Ferrari ha indicato i riferimenti normativi alla base dei provvedimenti, non solo il Tuel ma anche il Regolamento comunale di Polizia urbana e il decreto legge 14 del 2017 incentrato sulla sicurezza delle città: con questi presupposti, per entrambi gli esercizi commerciali “si può procedere col provvedimento di chiusura emesso dalla Questura per massimo di 14 giorni e, in maniera ancora più incisiva, con la chiusura per dieci giorni per grave pericolo dell’ordine e della sicurezza pubblica”. Più in generale, l’assessora ha sollecitato un adeguamento delle normative nazionali che consenta agli enti locali e alle forze dell’ordine “di intervenire sui comportamenti reiterati di illegalità”.
Dopo aver chiesto la trasformazione in interpellanza, Antonio Baldini (Fratelli d’Italia – Popolo della famiglia) ha suggerito lo svolgimento di “accertamenti rigorosi sugli esercizi commerciali, naturalmente non solo quelli etnici”, dal momento che un’amministrazione “anche in presenza di Scia può pronunciarsi contro l’attività.
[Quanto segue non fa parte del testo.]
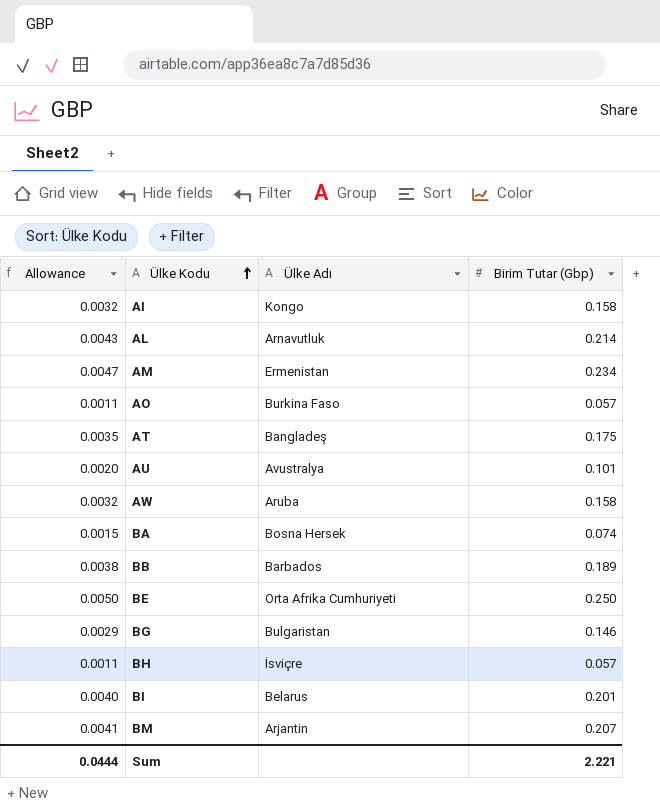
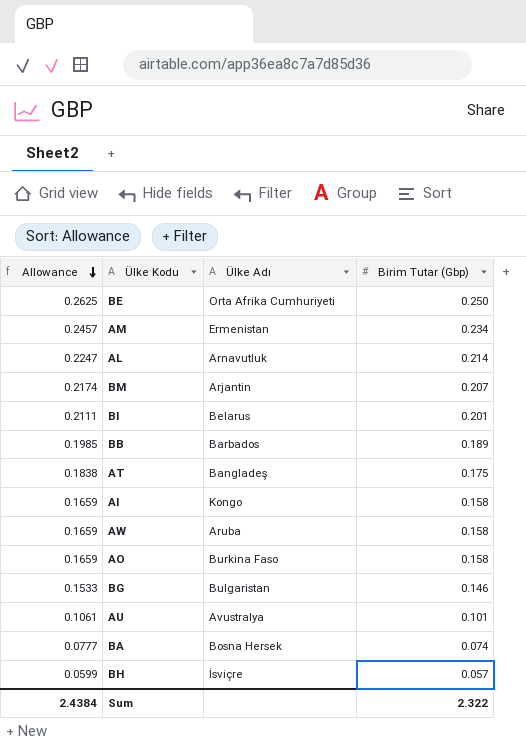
row order: Ülke Kodu ascending -> Allowance descending
column Allowance | formula: [Birim Tutar (Gbp)] * 0.02 -> [Birim Tutar (Gbp)] * 1.05
AO | Birim Tutar (Gbp): 0.057 -> 0.158
Sum | Allowance: 0.0444 -> 2.4384
Sum | Birim Tutar (Gbp): 2.221 -> 2.322

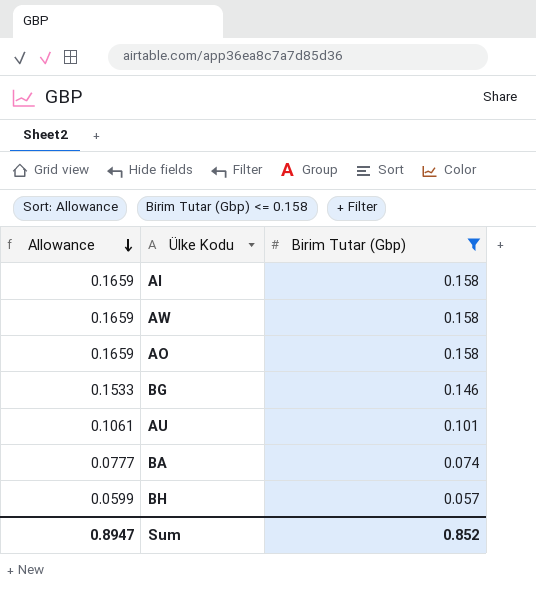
filter: none -> Birim Tutar (Gbp) <= 0.158
column Ülke Adı | position: 3 -> none
Sum | Allowance: 2.4384 -> 0.8947
Sum | Birim Tutar (Gbp): 2.322 -> 0.852

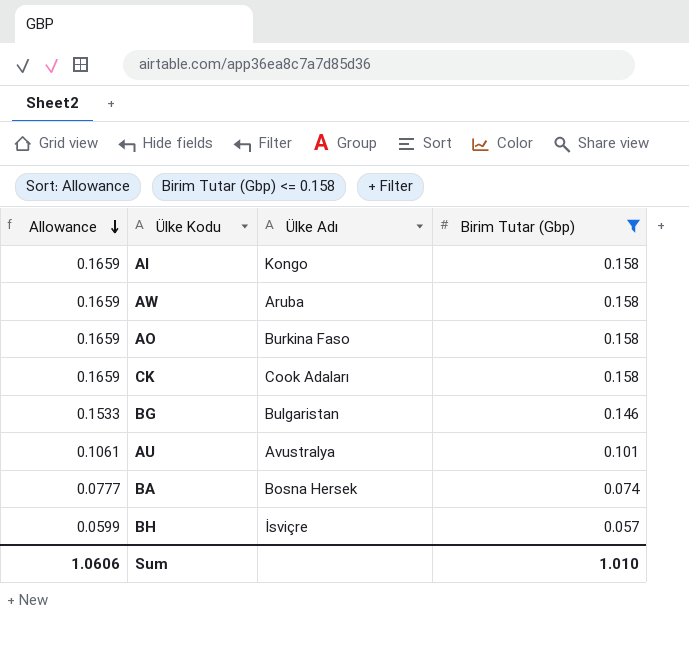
column Ülke Adı | position: none -> 3
row CK: none -> 0.1659 | Cook Adaları | 0.158
Sum | Allowance: 0.8947 -> 1.0606
Sum | Birim Tutar (Gbp): 0.852 -> 1.010

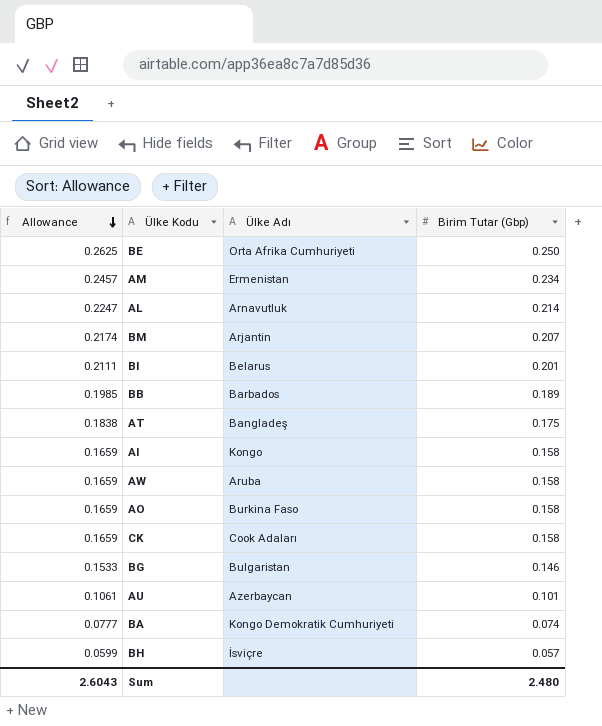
filter: Birim Tutar (Gbp) <= 0.158 -> none
AU | Ülke Adı: Avustralya -> Azerbaycan
BA | Ülke Adı: Bosna Hersek -> Kongo Demokratik Cumhuriyeti
Sum | Allowance: 1.0606 -> 2.6043
Sum | Birim Tutar (Gbp): 1.010 -> 2.480

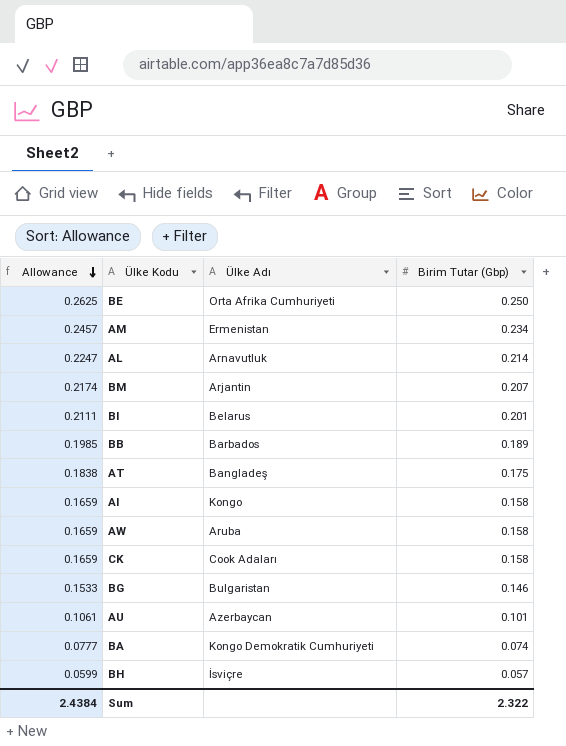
row AO: 0.1659 | Burkina Faso | 0.158 -> none
Sum | Allowance: 2.6043 -> 2.4384
Sum | Birim Tutar (Gbp): 2.480 -> 2.322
Gli strumenti legislativi esistono, occorre la volontà politica di attuali”.
“Il tema dell’illegalità nella zona è seguito dal Comune, come dimostrano anche le violazioni riscontrate nei due negozi”, ha affermato Vincenza Carriero (Pd), aggiungendo che gli strumenti a disposizione dell’Amministrazione sono definiti dalla normativa nazionale e che in questo contesto “la strategia del cambio di intestazione, da parte degli esercenti, limita il raggio delle azioni di contrasto”.
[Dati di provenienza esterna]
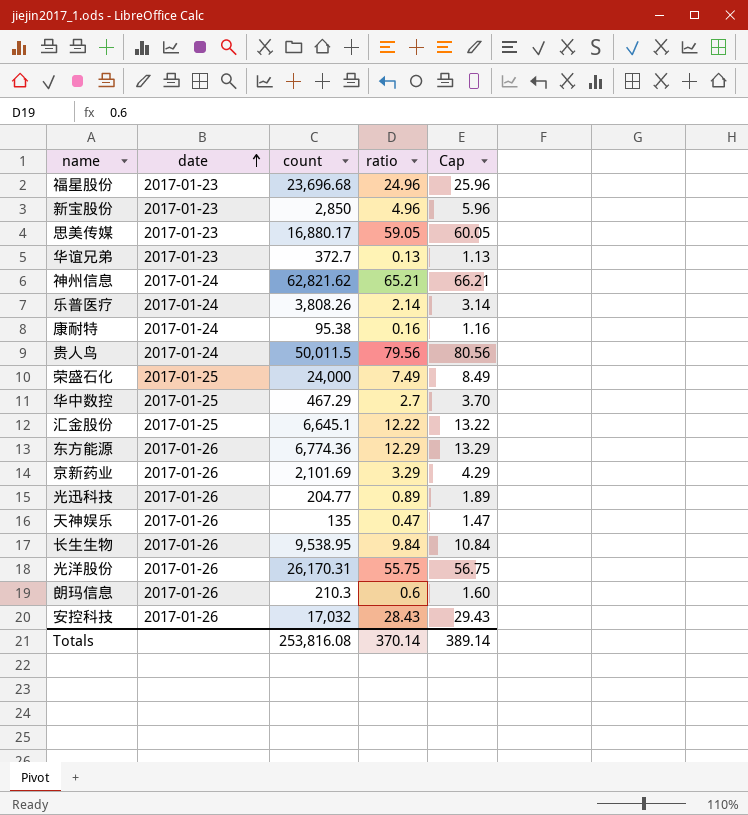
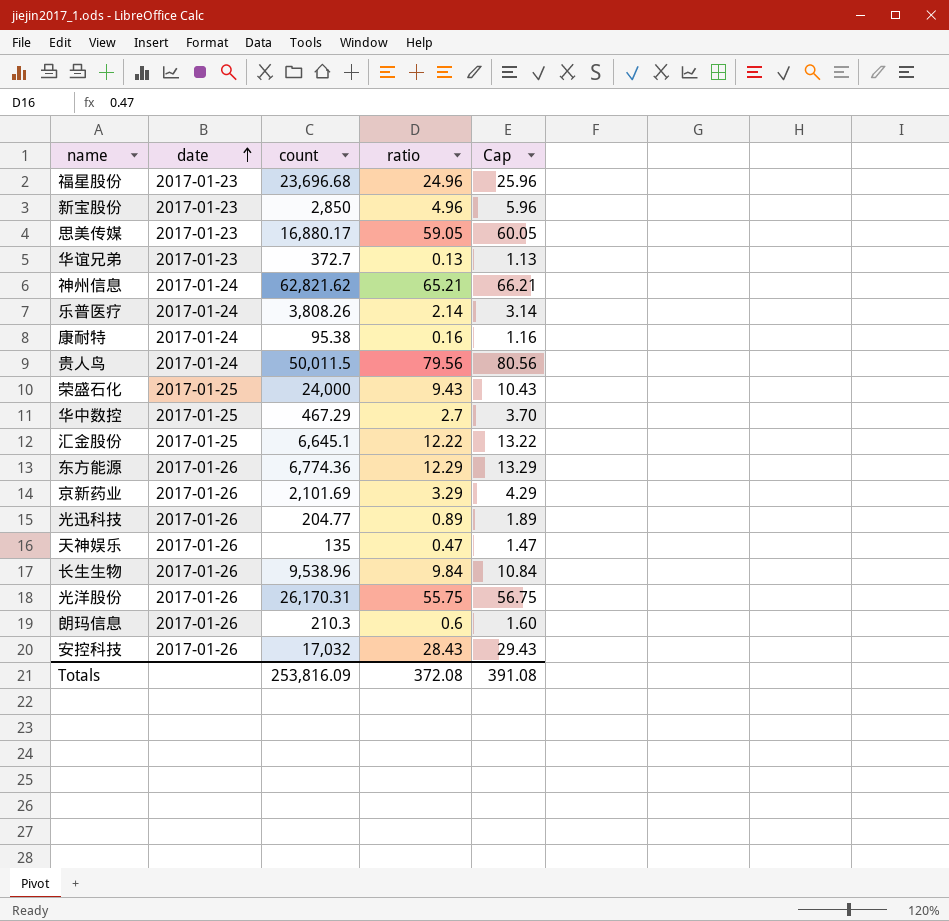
荣盛石化 | ratio: 7.49 -> 9.43
荣盛石化 | Cap: 8.49 -> 10.43
长生生物 | count: 9,538.95 -> 9,538.96
Totals | count: 253,816.08 -> 253,816.09
Totals | ratio: 370.14 -> 372.08
Totals | Cap: 389.14 -> 391.08

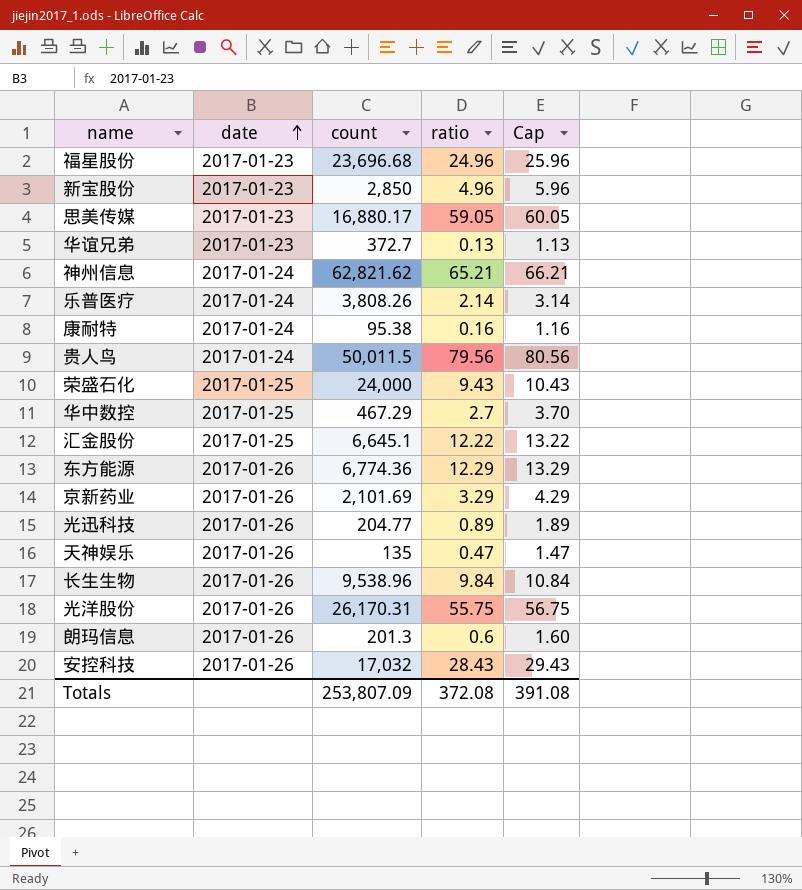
朗玛信息 | count: 210.3 -> 201.3
Totals | count: 253,816.09 -> 253,807.09

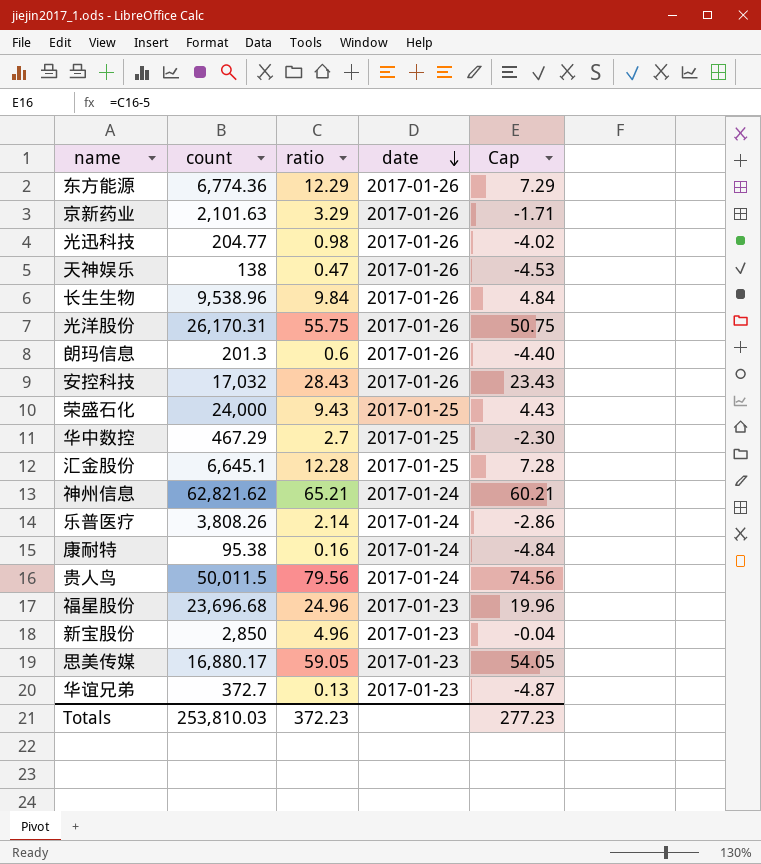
row order: date ascending -> date descending
column date | position: 2 -> 4
column Cap | formula: [ratio] + 1 -> [ratio] - 5
京新药业 | count: 2,101.69 -> 2,101.63
光迅科技 | ratio: 0.89 -> 0.98
天神娱乐 | count: 135 -> 138
汇金股份 | ratio: 12.22 -> 12.28
Totals | count: 253,807.09 -> 253,810.03
Totals | ratio: 372.08 -> 372.23
Totals | Cap: 391.08 -> 277.23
Andrea Giordani (Movimento 5 stelle) ha sollecitato contro l’illegalità un intervento decisivo attraverso “un presidio costante del territorio, come è accaduto per il centro storico, dove i risultati si sono visti”. Secondo il consigliere occorrono “strategie nuove per risolvere il problema, per esempio un maggiore controllo sui clienti dei negozi”.
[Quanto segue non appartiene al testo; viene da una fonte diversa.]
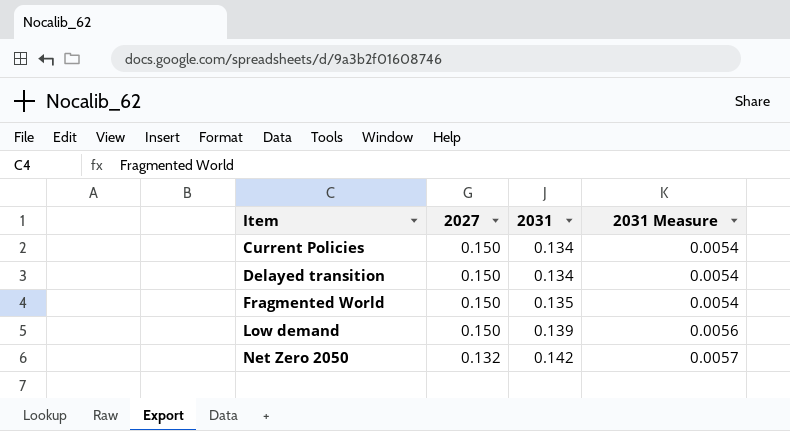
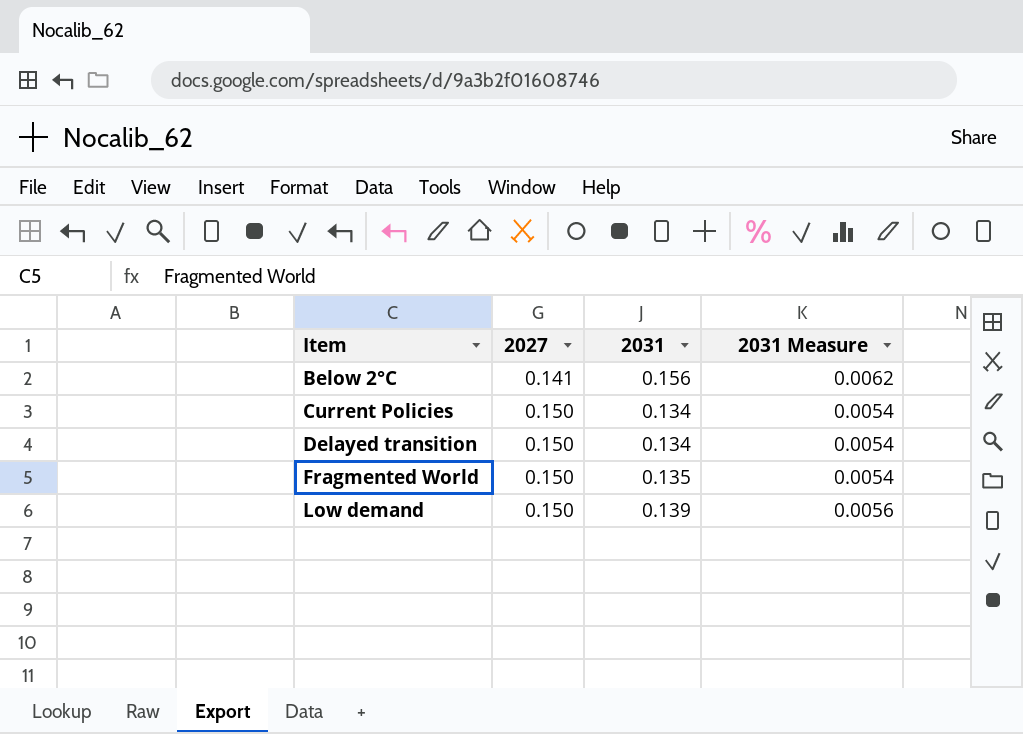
row Net Zero 2050: 0.132 | 0.142 | 0.0057 -> none
row Below 2°C: none -> 0.141 | 0.156 | 0.0062

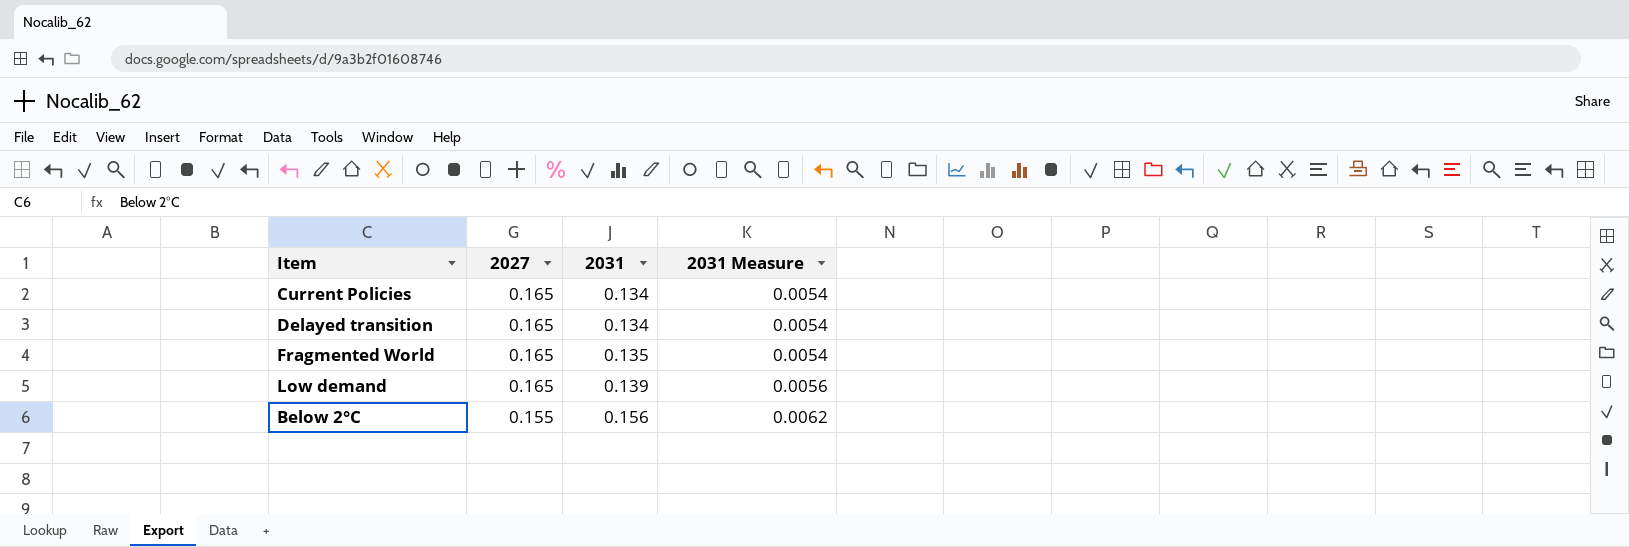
row order: Item ascending -> 2027 descending
Current Policies | 2027: 0.150 -> 0.165
Delayed transition | 2027: 0.150 -> 0.165
Fragmented World | 2027: 0.150 -> 0.165
Low demand | 2027: 0.150 -> 0.165
Below 2°C | 2027: 0.141 -> 0.155

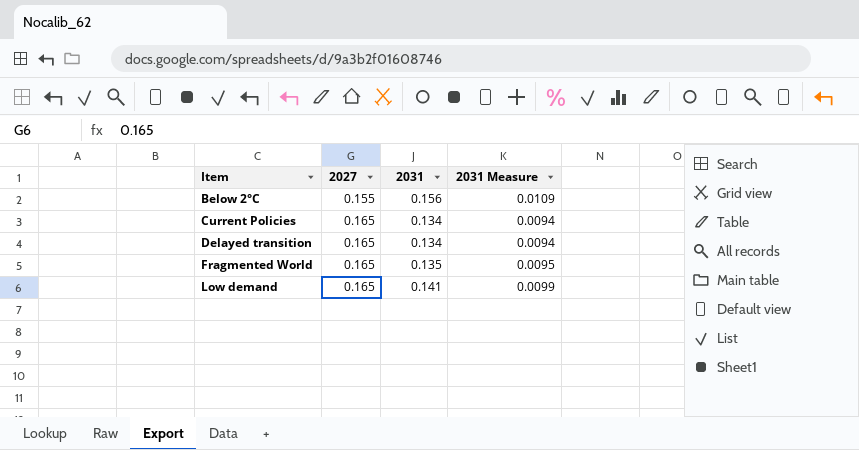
row order: 2027 descending -> Item ascending
column 2031 Measure | formula: [2031] * 0.04 -> [2031] * 0.07
Low demand | 2031: 0.139 -> 0.141

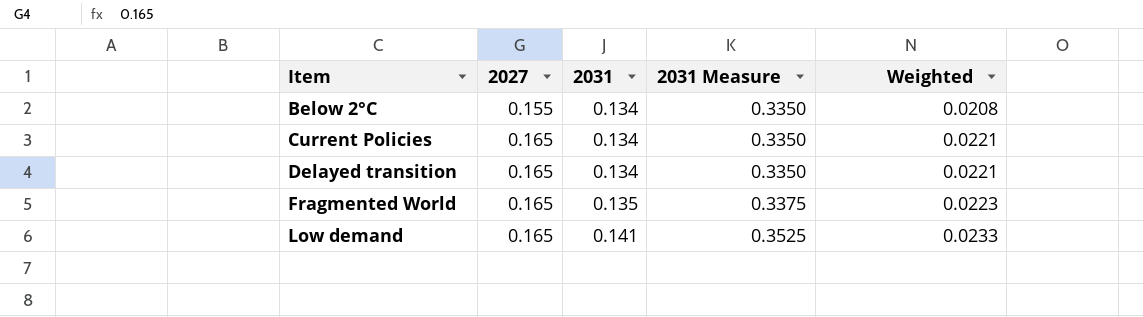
column 2031 Measure | formula: [2031] * 0.07 -> [2031] * 2.5
column Weighted | formula: none -> [2027] * [2031]
Below 2°C | 2031: 0.156 -> 0.134

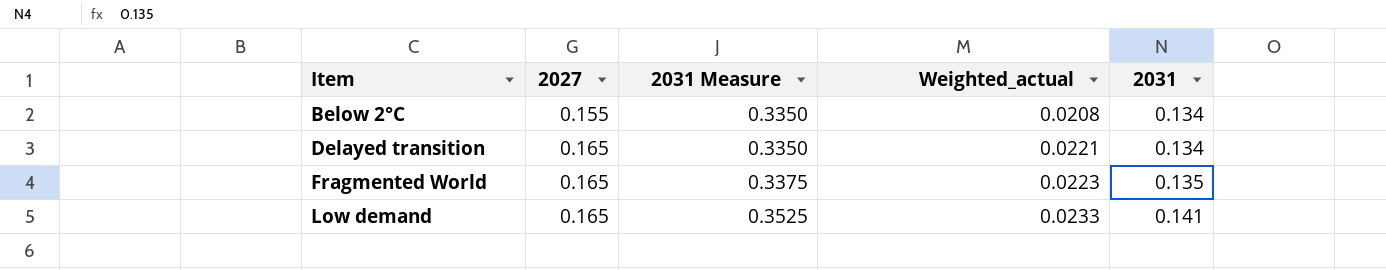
column name: Weighted -> Weighted_actual
column 2031 | position: 3 -> 5
row Current Policies: 0.165 | 0.134 | 0.3350 | 0.0221 -> none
In replica, il consigliere Giacobazzi, dopo aver sottolineato che il problema sta diventando “cronico” visto anche che il tema è stato trattato più volte dal Consiglio, ha fatto presente che “l’interrogazione puntava a capire per quale motivo non si proceda alla chiusura definitiva dei due negozi, come è successo per il market di via Piave 56”.
L’assessora Ferrari ha risposto spiegando che la revoca della licenza nel negozio di via Piave è scaturita “a seguito dell’individuazione di pregiudicati da parte delle forze dell’ordine”, le cui specifiche azioni di controllo si integrano appunto con l’attività svolta dalla Polizia locale, “come dimostrano gli interventi di questi anni, attivandosi spesso grazie anche alle segnalazioni dei cittadini”.